(STORED DATA begins)
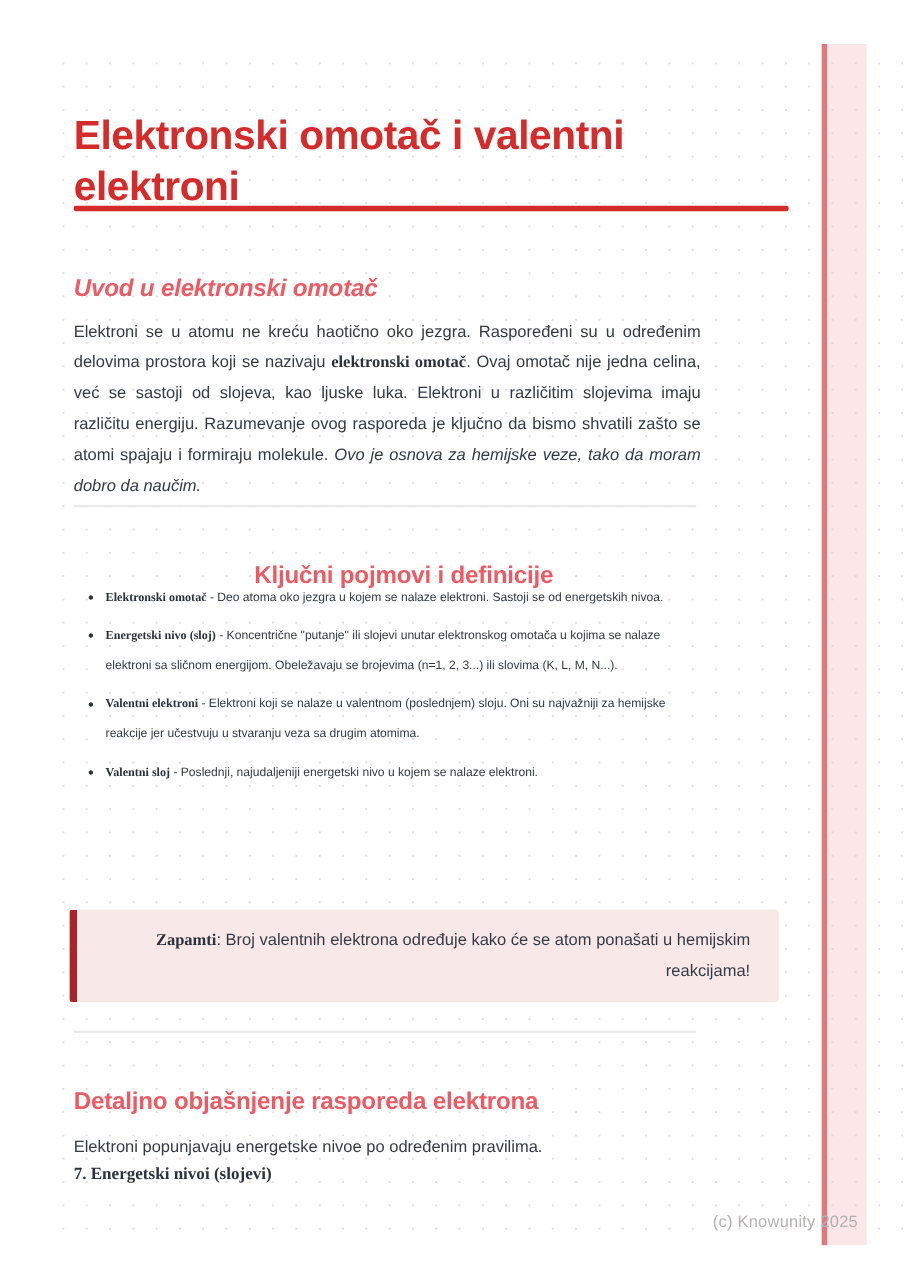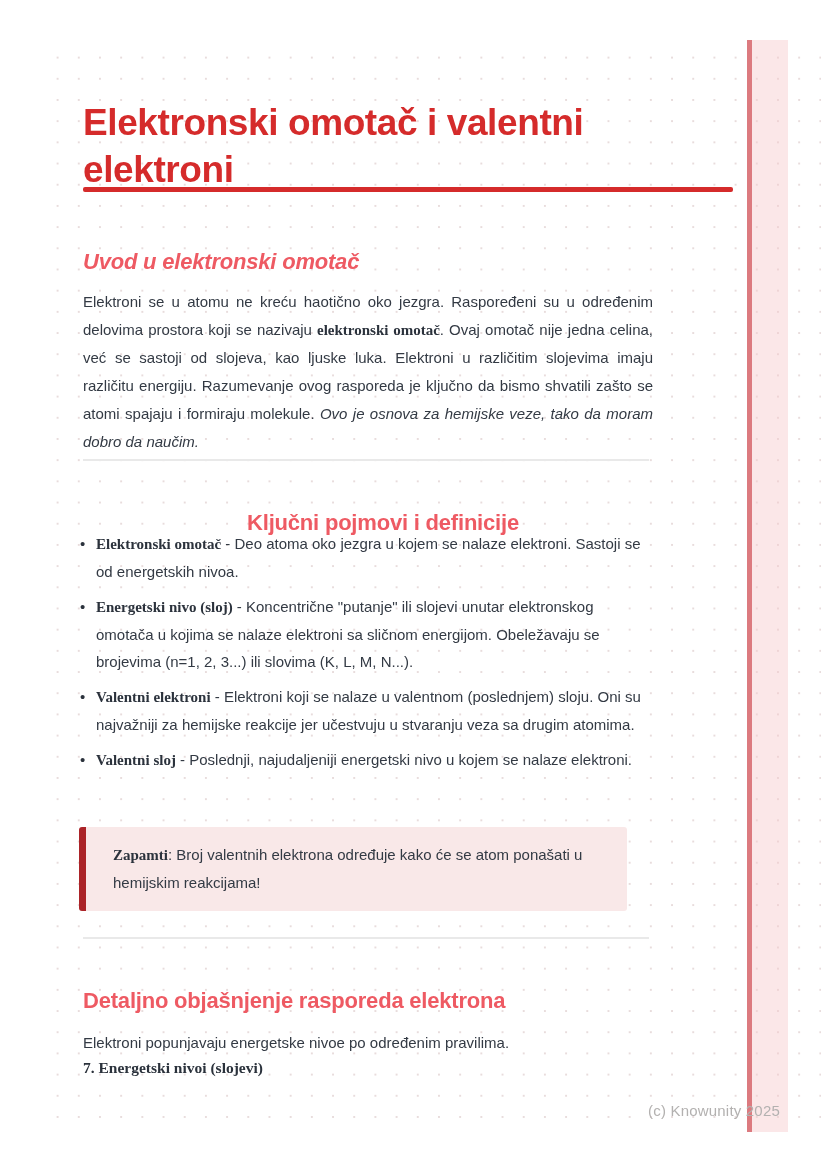--- a/index.html
+++ b/index.html
@@ -32,7 +32,7 @@
   .content {
     position: absolute; left: 67px; top: 0; width: 660px; height: 1092px;
   }
-  .abs { position: absolute; left: 0; margin-left: 16px; }
+  .abs { position: absolute; left: 0; }
 
   .doc-title {
     top: 34px; width: 660px;

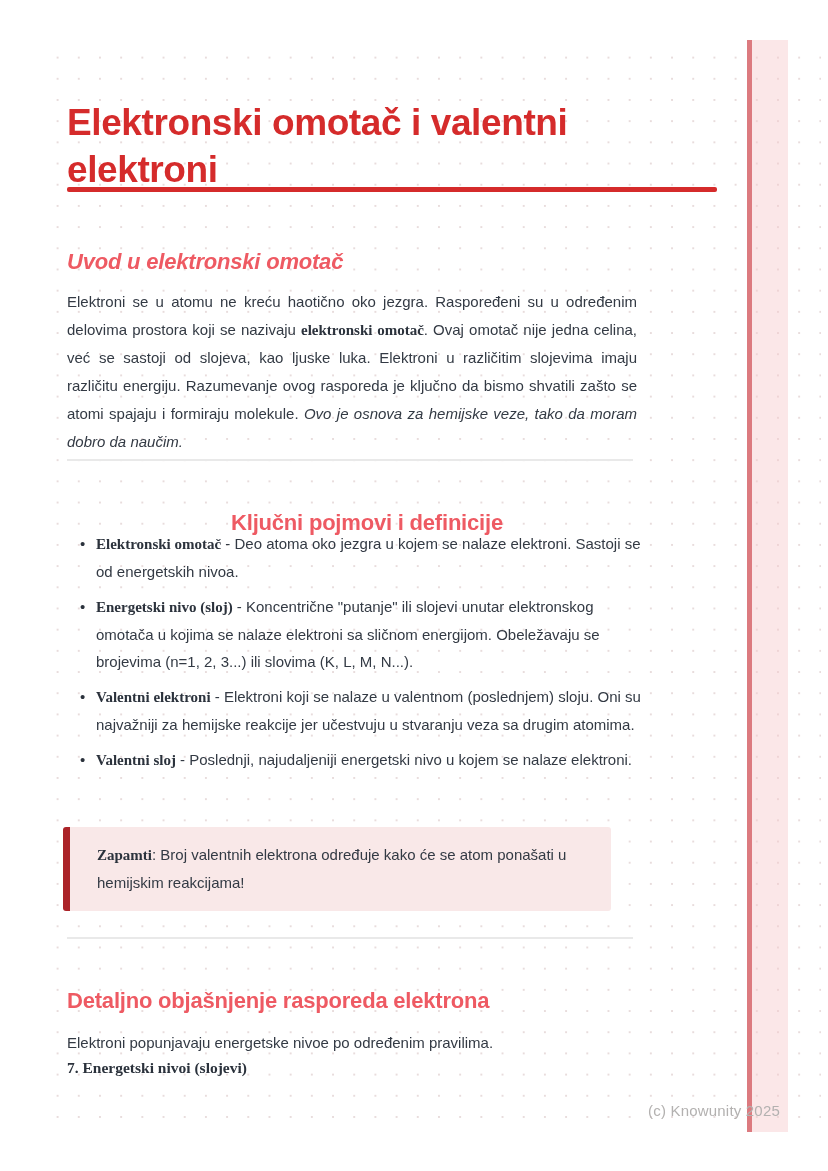--- a/index.html
+++ b/index.html
@@ -75,7 +75,7 @@
   }
   .term-list li {
     position: relative;
-    font-size: 15px; line-height: 27px;
+    font-size: 11px; line-height: 27px;
     margin-bottom: 8px;
   }
   .term-list li::before {

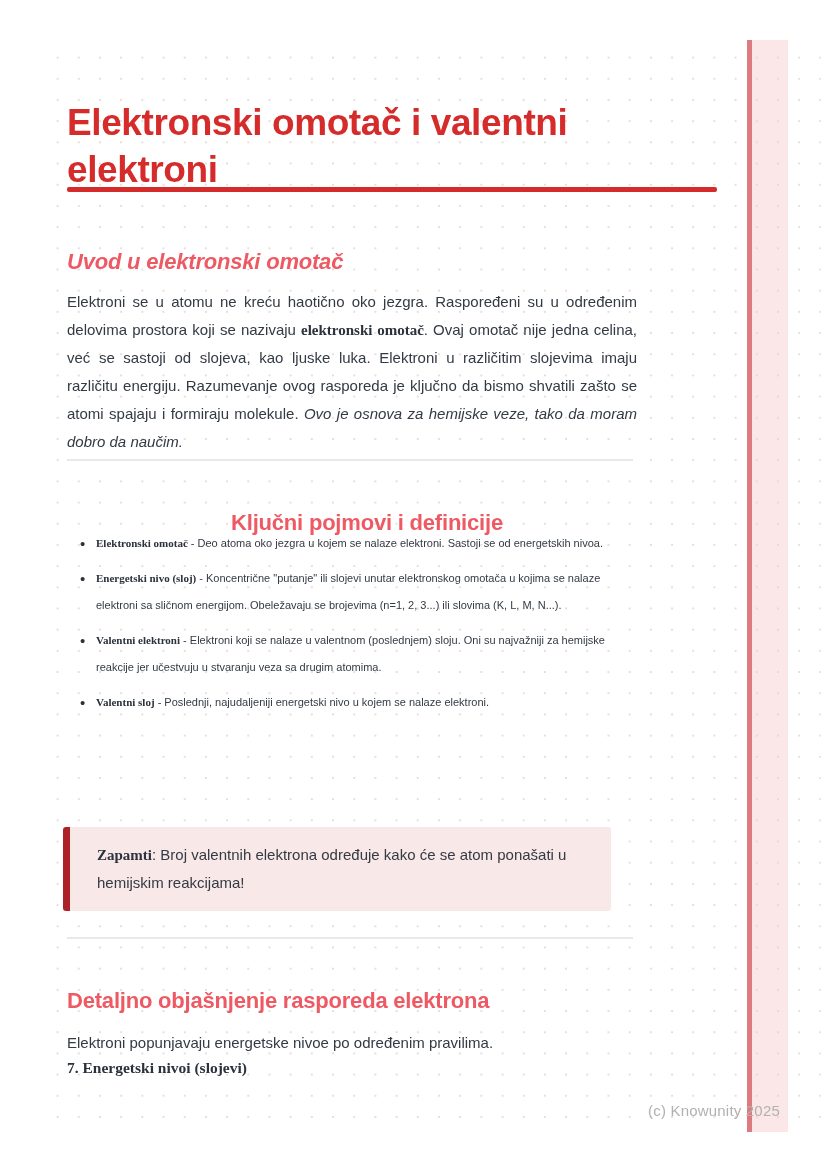--- a/index.html
+++ b/index.html
@@ -85,12 +85,12 @@
   }
   .callout {
     top: 787px; left: -4px;
-    width: 548px; box-sizing: border-box;
+    width: 645px; box-sizing: border-box;
     background: #f9e8e8;
     border-left: 7px solid #ab2328;
     border-radius: 3px;
     padding: 14px 26px 14px 27px;
-    font-size: 15px; line-height: 28px;
+    font-size: 15px; line-height: 28px; text-align: right;
   }
   .para-detail { top: 974px; width: 600px; }
   .sub-h { top: 1018px; width: 600px; font-size: 15.5px; line-height: 20px; }

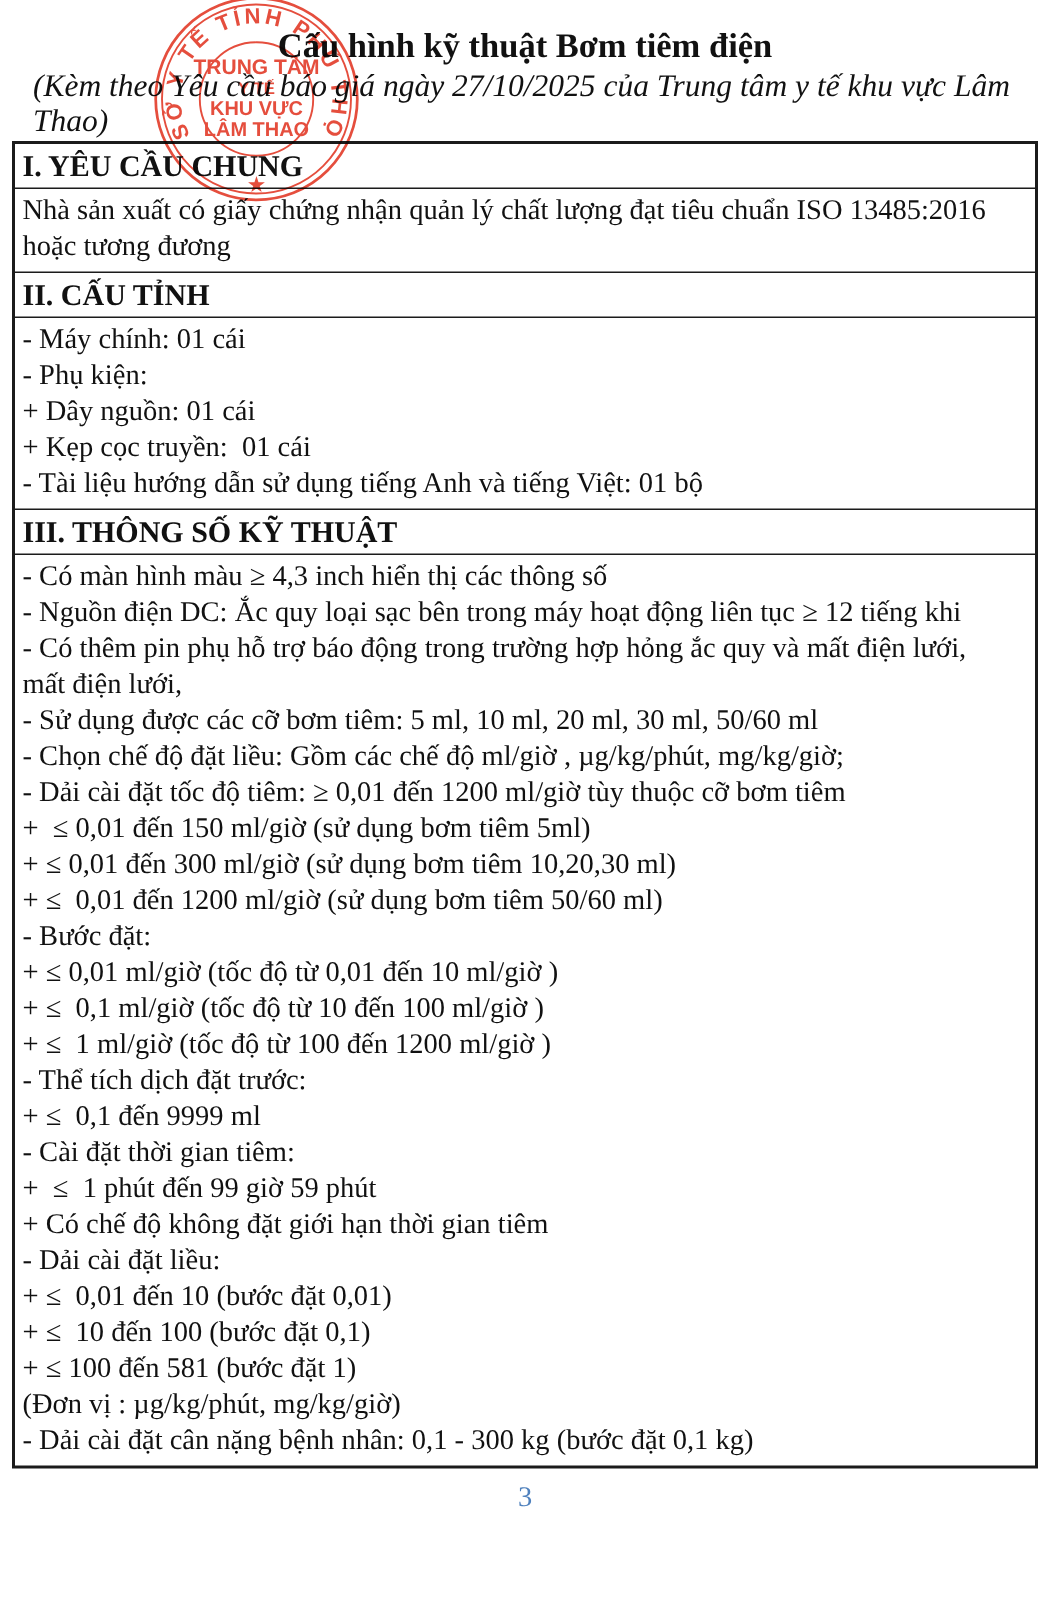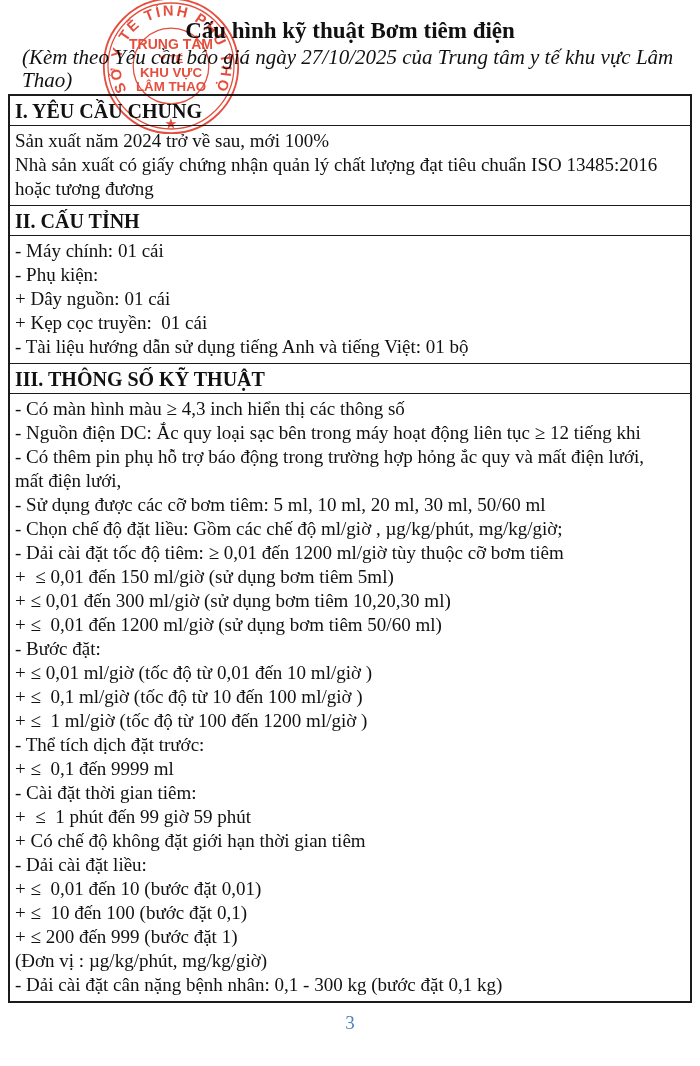--- a/index.html
+++ b/index.html
@@ -80,7 +80,6 @@
     <div class="sec">
       <div class="sec-heading">I. YÊU CẦU CHUNG</div>
       <div class="sec-body">
-          <div class="line">Sản xuất năm 2024 trở về sau, mới 100%</div>
           <div class="line">Nhà sản xuất có giấy chứng nhận quản lý chất lượng đạt tiêu chuẩn ISO 13485:2016</div>
           <div class="line">hoặc tương đương</div>
         </div>

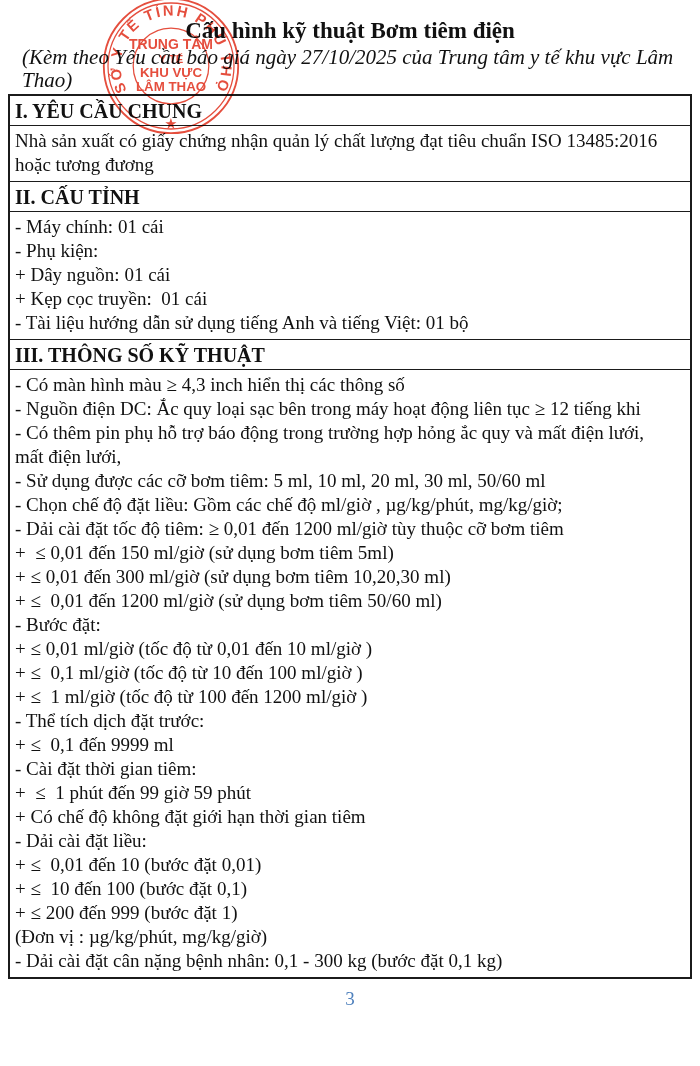--- a/index.html
+++ b/index.html
@@ -119,7 +119,7 @@
           <div class="line">- Dải cài đặt liều:</div>
           <div class="line">+ ≤  0,01 đến 10 (bước đặt 0,01)</div>
           <div class="line">+ ≤  10 đến 100 (bước đặt 0,1)</div>
-          <div class="line">+ ≤ 200 đến 999 (bước đặt 1)</div>
+          <div class="line">+ ≤ 100 đến 581 (bước đặt 1)</div>
           <div class="line">(Đơn vị : µg/kg/phút, mg/kg/giờ)</div>
           <div class="line">- Dải cài đặt cân nặng bệnh nhân: 0,1 - 300 kg (bước đặt 0,1 kg)</div>
         </div>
(STORED DATA ends)
> **YOUR ASSIGNMENT**
Reproduce each line of the entries in which the word "absolute" is found.

> **EXERCISE RESPONSE**
     position: absolute; left: 67px; top: 0; width: 660px; height: 1092px;
-  .abs { position: absolute; left: 0; margin-left: 16px; }
+  .abs { position: absolute; left: 0; }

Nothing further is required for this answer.